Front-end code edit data
- Opening Delimiter -

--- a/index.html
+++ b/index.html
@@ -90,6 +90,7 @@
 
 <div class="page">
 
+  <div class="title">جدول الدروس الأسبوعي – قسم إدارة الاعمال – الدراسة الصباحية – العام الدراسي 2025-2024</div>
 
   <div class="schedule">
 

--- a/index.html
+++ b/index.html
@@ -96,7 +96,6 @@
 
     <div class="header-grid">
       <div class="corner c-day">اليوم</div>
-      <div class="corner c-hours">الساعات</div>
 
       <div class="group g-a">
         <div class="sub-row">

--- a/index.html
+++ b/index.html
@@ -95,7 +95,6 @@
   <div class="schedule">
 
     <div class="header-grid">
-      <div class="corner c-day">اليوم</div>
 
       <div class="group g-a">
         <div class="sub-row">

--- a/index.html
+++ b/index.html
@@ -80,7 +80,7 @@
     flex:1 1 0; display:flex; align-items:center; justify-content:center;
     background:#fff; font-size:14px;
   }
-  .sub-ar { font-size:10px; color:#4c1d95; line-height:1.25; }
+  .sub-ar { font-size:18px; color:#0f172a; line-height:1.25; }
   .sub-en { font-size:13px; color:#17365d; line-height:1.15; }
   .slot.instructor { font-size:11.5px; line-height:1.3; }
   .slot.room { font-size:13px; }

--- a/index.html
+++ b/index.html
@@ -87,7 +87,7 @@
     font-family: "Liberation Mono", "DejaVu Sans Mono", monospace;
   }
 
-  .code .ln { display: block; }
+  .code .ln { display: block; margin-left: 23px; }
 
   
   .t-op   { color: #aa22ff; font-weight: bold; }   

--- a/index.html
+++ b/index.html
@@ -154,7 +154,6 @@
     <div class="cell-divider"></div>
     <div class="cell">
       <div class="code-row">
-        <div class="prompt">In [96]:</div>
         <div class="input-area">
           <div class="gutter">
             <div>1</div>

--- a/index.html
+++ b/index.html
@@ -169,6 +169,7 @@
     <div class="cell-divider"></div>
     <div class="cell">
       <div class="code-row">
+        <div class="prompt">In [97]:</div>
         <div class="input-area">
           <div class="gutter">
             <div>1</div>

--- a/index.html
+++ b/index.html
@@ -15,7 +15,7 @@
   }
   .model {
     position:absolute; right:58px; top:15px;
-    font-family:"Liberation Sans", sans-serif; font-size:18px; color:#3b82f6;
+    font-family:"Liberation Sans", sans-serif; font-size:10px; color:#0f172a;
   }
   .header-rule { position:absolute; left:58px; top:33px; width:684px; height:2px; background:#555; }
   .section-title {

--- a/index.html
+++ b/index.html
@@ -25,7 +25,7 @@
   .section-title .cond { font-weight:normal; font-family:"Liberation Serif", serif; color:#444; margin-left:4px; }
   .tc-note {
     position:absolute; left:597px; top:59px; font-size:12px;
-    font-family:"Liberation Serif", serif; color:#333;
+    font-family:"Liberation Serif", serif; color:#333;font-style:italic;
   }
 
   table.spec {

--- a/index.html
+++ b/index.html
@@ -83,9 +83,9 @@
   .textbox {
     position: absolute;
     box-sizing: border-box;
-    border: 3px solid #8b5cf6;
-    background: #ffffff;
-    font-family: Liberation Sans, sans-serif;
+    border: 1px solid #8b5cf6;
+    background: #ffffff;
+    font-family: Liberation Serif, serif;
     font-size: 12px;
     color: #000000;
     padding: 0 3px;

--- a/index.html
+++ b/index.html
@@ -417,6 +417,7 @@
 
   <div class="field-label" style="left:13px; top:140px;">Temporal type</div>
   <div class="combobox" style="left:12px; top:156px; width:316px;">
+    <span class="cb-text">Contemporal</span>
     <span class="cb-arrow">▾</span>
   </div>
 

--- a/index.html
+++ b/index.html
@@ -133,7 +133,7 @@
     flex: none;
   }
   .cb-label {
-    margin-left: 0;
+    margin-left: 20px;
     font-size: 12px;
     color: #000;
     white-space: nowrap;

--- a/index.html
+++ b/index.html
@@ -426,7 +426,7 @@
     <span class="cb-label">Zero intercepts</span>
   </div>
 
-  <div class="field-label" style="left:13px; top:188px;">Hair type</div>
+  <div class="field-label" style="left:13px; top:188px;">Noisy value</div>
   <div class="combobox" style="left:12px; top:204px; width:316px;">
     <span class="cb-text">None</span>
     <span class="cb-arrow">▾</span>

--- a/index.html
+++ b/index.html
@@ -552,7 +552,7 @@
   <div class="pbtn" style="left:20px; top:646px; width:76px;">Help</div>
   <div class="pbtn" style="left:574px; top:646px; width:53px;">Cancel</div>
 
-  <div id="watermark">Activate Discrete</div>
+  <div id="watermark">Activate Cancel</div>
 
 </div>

- Closing Delimiter -

# Try it:
The lines in the entries above that carry the word "solid" must be copied.

# Result of the task:
-    border: 3px solid #8b5cf6;
+    border: 1px solid #8b5cf6;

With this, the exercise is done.